La imagen de la Virgen de Asunción llegó en 1741 de Nápoles, y como no tenía oratorio propio, fue adquirida a través de un canónigo de la Catedral, Zavala y Delgadillo, ascendiente de Petrona Zavala, quien era admirada por el doctor Francia, pero este no era correspondido. La imagen permaneció allí.
En la pequeña capilla sobre la calle Chile, la familia Zavala Delgadillo custodió la imagen sagrada, después pasó al amparo de la familia Machaín Zavala, cuando Petrona Zavala se casó con un Machaín. Hasta hoy la mayordomía se transmite a la descendencia de esta familia tradicional.
La imagen de la Virgen se resguardó del sol y la lluvia en esa casa desde 1741 hasta 1937, año en que se inauguró el altar de mármol que está en el actual Oratorio. Justamente, de uno de los sobrinos paternos de Francia el Estado adquirió, en 1873, el terreno del ahora Oratorio para construir la capilla para la patrona, puesto que la Catedral ya tenía su patrono, el señor San Blas, comenta la historiadora Margarita Durán Estragó, autora del libro Oratorio de la Virgen de la Asunción.

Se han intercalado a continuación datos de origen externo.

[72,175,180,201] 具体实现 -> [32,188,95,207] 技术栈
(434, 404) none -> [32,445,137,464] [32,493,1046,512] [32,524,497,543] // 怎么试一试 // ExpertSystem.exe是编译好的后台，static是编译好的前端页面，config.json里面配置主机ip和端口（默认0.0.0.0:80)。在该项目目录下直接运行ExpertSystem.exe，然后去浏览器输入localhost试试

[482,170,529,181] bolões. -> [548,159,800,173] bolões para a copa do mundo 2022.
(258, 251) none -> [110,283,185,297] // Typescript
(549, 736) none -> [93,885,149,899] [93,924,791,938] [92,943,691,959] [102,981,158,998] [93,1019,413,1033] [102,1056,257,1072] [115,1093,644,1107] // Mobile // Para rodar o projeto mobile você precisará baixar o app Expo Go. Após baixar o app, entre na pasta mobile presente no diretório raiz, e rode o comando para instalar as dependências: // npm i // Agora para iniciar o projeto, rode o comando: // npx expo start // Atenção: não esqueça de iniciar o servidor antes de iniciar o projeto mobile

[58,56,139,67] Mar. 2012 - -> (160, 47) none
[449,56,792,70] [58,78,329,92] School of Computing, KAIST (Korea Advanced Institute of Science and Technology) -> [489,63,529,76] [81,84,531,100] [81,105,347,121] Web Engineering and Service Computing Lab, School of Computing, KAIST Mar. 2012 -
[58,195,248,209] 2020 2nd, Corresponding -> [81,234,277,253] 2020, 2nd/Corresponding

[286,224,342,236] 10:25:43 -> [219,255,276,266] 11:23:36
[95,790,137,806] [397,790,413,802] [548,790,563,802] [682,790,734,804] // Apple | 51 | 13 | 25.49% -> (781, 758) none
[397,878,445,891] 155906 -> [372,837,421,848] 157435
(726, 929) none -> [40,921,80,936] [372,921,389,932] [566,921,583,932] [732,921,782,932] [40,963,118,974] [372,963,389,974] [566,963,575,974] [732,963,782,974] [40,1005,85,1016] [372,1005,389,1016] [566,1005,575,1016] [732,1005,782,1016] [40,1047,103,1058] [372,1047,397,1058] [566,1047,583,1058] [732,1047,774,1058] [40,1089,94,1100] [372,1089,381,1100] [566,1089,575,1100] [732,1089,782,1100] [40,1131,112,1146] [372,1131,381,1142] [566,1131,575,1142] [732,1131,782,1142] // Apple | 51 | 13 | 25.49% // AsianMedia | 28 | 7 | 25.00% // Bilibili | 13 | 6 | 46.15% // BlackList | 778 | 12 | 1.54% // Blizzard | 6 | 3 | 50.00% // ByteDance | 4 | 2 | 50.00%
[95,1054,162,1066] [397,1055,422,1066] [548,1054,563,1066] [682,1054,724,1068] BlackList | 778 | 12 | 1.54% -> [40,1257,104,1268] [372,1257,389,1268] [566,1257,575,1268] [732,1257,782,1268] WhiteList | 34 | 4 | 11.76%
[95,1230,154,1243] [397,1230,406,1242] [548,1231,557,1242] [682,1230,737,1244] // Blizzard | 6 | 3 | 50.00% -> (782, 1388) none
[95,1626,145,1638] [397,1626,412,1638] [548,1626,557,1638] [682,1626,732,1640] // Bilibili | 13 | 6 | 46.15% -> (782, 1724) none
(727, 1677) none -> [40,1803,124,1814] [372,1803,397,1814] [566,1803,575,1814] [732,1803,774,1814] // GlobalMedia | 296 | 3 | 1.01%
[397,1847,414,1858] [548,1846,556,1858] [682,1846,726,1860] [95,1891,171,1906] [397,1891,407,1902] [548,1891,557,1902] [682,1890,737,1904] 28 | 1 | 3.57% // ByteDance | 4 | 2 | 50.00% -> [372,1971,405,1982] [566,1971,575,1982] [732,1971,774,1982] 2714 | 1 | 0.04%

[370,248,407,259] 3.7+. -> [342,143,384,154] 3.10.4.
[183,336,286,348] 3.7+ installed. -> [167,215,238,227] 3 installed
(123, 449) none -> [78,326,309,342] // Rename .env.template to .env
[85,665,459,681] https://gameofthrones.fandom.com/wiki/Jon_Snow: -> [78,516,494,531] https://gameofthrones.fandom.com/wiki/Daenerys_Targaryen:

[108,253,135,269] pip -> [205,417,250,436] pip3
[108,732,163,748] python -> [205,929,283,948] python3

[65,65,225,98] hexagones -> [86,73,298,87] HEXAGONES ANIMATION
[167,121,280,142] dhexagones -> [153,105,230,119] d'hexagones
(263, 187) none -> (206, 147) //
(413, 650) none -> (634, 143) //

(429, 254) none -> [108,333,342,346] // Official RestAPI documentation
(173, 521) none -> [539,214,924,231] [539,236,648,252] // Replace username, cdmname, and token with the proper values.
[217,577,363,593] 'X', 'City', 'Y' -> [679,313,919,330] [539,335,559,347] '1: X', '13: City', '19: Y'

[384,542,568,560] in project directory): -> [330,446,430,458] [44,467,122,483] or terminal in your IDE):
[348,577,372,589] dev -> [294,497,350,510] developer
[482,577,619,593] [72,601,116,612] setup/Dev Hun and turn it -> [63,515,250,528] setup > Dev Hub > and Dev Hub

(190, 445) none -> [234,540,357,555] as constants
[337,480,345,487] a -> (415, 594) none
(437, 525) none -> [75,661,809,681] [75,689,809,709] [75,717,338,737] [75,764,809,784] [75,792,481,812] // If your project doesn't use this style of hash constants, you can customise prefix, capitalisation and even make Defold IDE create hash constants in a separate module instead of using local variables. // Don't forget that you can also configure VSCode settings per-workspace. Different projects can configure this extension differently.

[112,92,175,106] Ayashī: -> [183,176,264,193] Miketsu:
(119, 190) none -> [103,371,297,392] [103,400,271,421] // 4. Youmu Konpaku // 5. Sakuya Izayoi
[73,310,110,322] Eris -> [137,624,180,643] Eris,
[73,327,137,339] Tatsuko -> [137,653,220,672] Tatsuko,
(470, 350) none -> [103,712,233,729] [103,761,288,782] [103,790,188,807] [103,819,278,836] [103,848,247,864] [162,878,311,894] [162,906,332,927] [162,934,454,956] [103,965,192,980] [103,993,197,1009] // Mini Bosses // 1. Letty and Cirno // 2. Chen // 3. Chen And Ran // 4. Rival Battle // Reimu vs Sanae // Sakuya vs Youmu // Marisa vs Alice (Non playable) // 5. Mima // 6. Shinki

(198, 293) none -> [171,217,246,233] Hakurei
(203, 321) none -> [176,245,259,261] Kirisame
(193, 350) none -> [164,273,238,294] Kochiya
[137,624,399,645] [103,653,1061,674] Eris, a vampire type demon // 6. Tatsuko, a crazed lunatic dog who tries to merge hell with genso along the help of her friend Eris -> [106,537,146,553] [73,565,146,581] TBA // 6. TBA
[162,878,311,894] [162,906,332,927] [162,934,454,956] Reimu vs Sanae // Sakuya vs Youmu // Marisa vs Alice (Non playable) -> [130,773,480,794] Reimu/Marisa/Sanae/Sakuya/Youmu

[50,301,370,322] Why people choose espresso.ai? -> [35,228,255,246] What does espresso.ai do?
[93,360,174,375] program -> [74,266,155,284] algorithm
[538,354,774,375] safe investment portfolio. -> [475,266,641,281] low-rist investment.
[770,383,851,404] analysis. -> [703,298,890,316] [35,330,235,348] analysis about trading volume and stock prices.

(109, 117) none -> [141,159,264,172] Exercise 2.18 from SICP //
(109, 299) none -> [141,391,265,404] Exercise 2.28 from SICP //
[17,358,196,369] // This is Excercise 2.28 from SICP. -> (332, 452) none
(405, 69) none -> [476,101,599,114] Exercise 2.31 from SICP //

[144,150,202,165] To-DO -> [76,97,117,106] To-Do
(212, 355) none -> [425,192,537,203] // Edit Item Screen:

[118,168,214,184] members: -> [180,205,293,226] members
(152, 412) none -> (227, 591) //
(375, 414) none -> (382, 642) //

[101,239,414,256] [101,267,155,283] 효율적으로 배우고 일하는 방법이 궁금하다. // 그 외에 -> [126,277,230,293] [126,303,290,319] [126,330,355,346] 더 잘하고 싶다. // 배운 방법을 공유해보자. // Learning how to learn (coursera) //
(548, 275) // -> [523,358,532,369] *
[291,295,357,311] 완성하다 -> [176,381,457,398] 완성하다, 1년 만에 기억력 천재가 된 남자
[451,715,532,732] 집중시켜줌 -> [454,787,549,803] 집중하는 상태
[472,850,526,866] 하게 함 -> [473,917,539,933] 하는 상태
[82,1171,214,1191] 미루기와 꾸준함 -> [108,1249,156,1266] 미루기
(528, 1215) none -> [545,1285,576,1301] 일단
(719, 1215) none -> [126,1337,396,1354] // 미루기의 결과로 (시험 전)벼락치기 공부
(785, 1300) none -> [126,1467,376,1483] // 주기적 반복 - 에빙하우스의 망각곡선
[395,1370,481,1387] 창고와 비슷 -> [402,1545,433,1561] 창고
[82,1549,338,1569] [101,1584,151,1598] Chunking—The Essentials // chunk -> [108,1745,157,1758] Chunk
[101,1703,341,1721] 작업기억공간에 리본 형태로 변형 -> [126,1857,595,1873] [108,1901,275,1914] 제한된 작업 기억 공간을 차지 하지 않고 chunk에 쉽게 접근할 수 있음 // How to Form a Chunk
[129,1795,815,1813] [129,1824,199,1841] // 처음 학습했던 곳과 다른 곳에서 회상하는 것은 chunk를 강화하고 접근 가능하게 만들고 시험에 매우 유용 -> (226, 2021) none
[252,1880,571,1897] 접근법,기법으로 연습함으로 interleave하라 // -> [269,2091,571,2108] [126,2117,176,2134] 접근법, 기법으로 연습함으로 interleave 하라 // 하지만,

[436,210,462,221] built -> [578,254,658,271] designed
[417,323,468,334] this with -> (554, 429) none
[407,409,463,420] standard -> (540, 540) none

SUS HUÉSPEDES. Luego de mucho tiempo de suspensión de obras del Oratorio por la guerra y luego por la posguerra y la pobreza, el intendente Bruno Guggiari lo revocó totalmente antes de su fallecimiento. Poco después se produjo la Revolución de febrero de 1936 y subió como presidente, a través del golpe, el coronel Rafael Franco.
Apenas fue derrocado Franco subió al poder Félix Paiva, en 1937, y su primera medida de gobierno a pedido de la gente del Mercado Guasu y de la época fue restituir y dar nombre al Oratorio de la Virgen de la Asunción, pero sin que el lugar deje de ser Panteón Nacional.
“Ahí hay que destacar la tibieza de la jerarquía eclesiástica, que no se impuso para decir ‘esto es de la Virgen’. No se puede hacer un himno a la paz y a la guerra al mismo tiempo. Tendrían que haber dicho que se devuelva a la Virgen y que un Panteón Nacional se construya en otro lado. Ahora cuando se hacen matrimonios, u otra cosa, hay que entrar a los costados, porque está la cripta y nadie mira el altar, todos miran la fosa”, cuestiona Durán.
La Virgen de la Asunción, dueña de casa, entró triunfalmente a su hogar por un costado porque tenía inquilinos, pero volvió a la casa de su mayordoma porque no tenía altar. La mayordoma de la Virgen es quien la cuida. Este es un legado familiar. Actualmente la mayordoma de la Asunción es Ana Rodríguez Pedersani, luego la sucederá su hija mayor.
Recién en 1939 se inauguró el Oratorio de la Virgen y Panteón Nacional. Desde esa fecha, la Virgen reside en su Oratorio.
Según los documentos, el Oratorio es administrado por la Arquidiócesis de Asunción y la cripta por la Municipalidad y el Ministerio de Obras Públicas. Para Durán, esta situación confusa debería ser resuelta. “Como todas las cosas, está todo confuso. Lo ideal sería separar cada espacio y hacer una entrada por el subsuelo para la cripta y que arriba sea para la Virgen”, indica.
Hoy, en su día, la Virgen dará un paseo, no estará ni en su Oratorio ni en su antiguo hogar; si pasan por la tarde, la verán en la Catedral Metropolitana.